# umlaute in xterm

## choi65

Hallo,

nur in Xterm geht es nicht umlaute zu tippen und lesen.

Kann jemand mir helfen, wäre ich dankbar.

----------

## ypok

ich habe das selbe problem in xchat...

xterm ist bei mir kein problem.

----------

## mb

ich glaub da ist die /etc/inputrc dran schuld...

> set convert-meta off *SOLLTE* helfen...

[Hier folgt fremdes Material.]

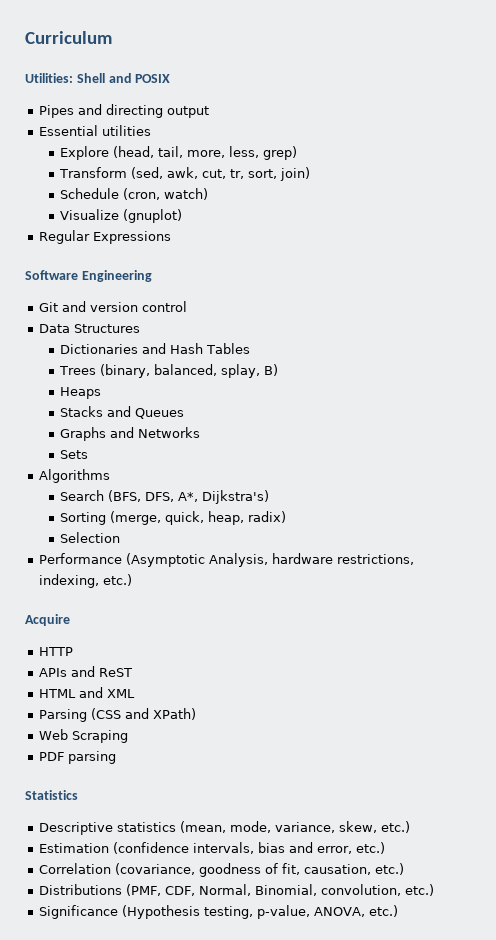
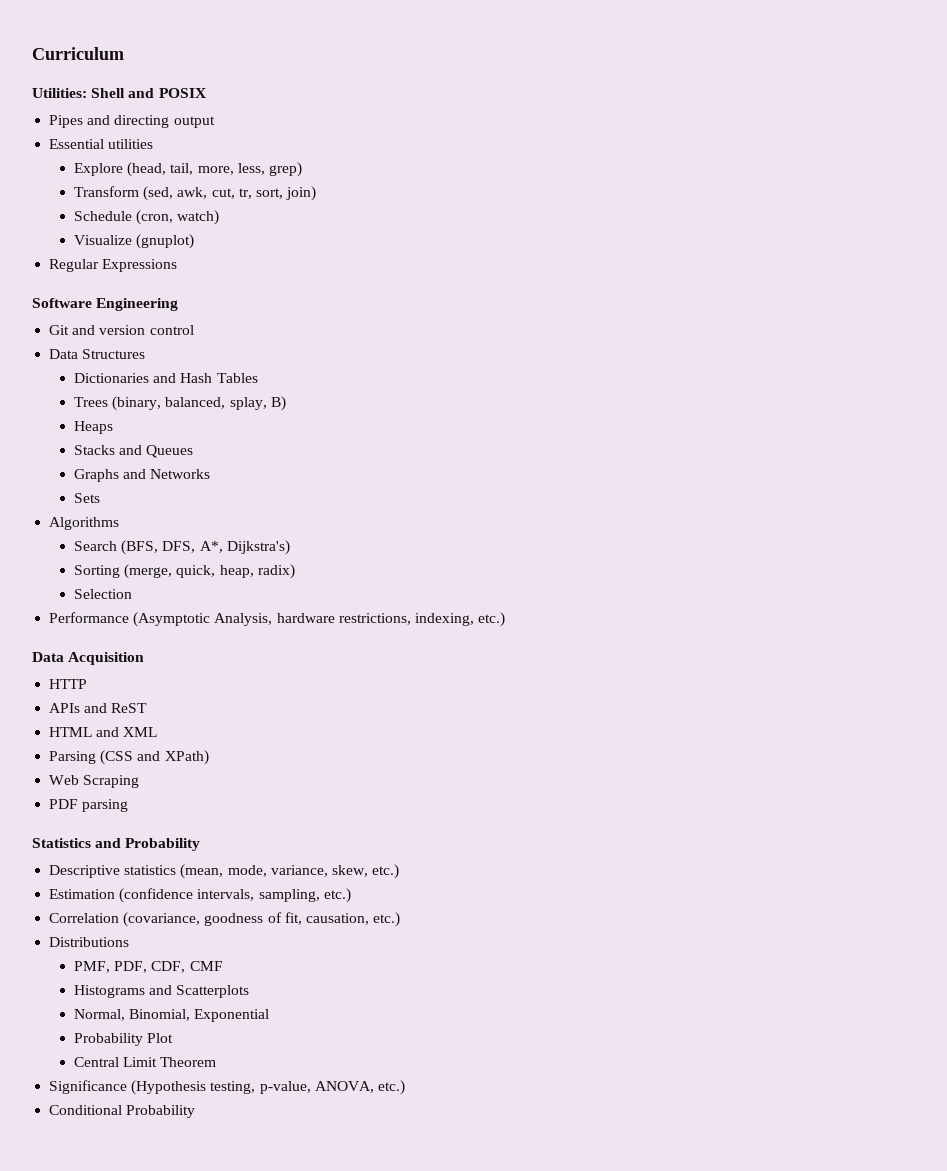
[25,614,70,626] Acquire -> [32,652,145,665] Data Acquisition
(78, 795) none -> [95,838,201,851] and Probability
[257,842,352,854] bias and error, -> [258,889,320,902] sampling,
[125,884,434,896] (PMF, CDF, Normal, Binomial, convolution, etc.) -> [74,961,223,973] [74,985,250,998] [74,1009,270,1022] [74,1033,174,1046] [74,1057,217,1067] // PMF, PDF, CDF, CMF // Histograms and Scatterplots // Normal, Binomial, Exponential // Probability Plot // Central Limit Theorem
(398, 911) none -> [49,1105,196,1118] // Conditional Probability

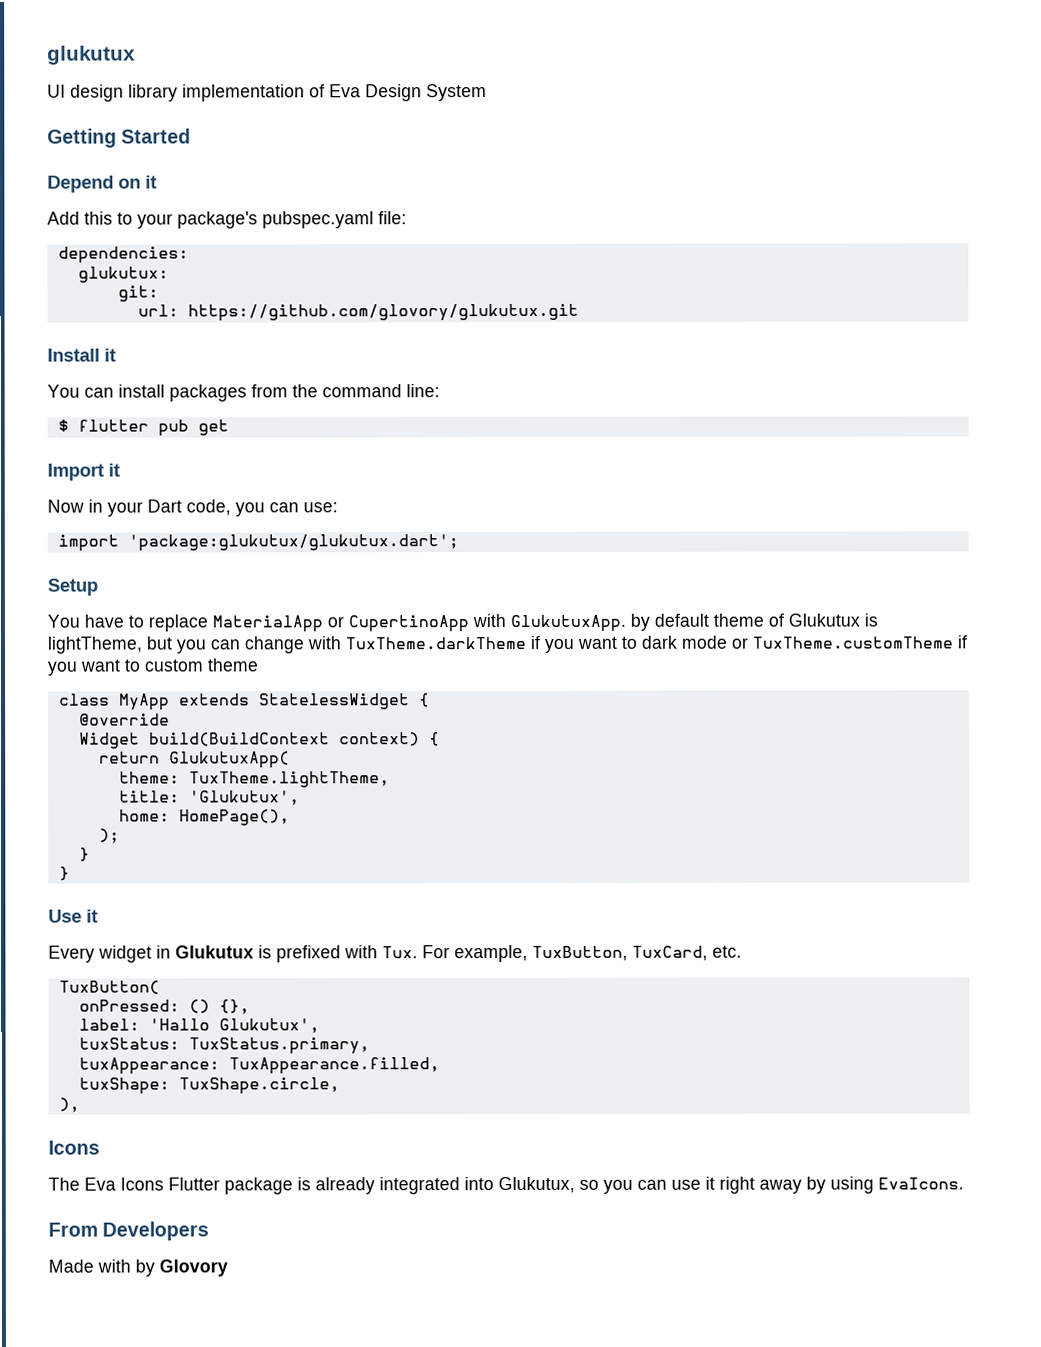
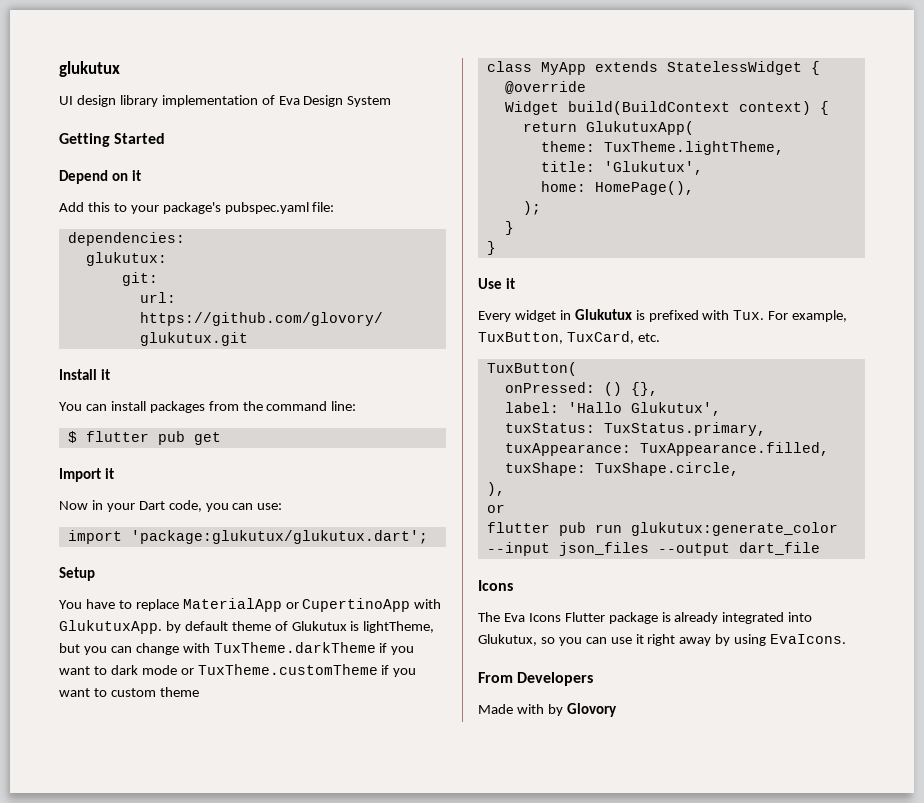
(80, 1105) none -> [486,504,505,513] [486,522,838,536] [486,542,820,556] // or // flutter pub run glukutux:generate_color --input json_files --output dart_file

kanns leider aus mangel an geeigneter software nicht testen    :Confused: 

#mb

----------

## choi65

Hi,

erstens danke ich dir. Aber ich habe schon das Problem gelöst, und es lag woanders. Ich sollte, "xterm*font:     -*-fixed-*-r-*-*-20-*-100-100-*-*-iso8859-1" in die Datei .Xdefaults einfügen. Und es geht alles wie Butter.

Gruß

Choi

----------

## jay

 *choi65 wrote:*   

> Hi,
> 
> erstens danke ich dir. Aber ich habe schon das Problem gelöst, und es lag woanders. Ich sollte, "xterm*font:     -*-fixed-*-r-*-*-20-*-100-100-*-*-iso8859-1" in die Datei .Xdefaults einfügen. Und es geht alles wie Butter.
> 
> Gruß
> ...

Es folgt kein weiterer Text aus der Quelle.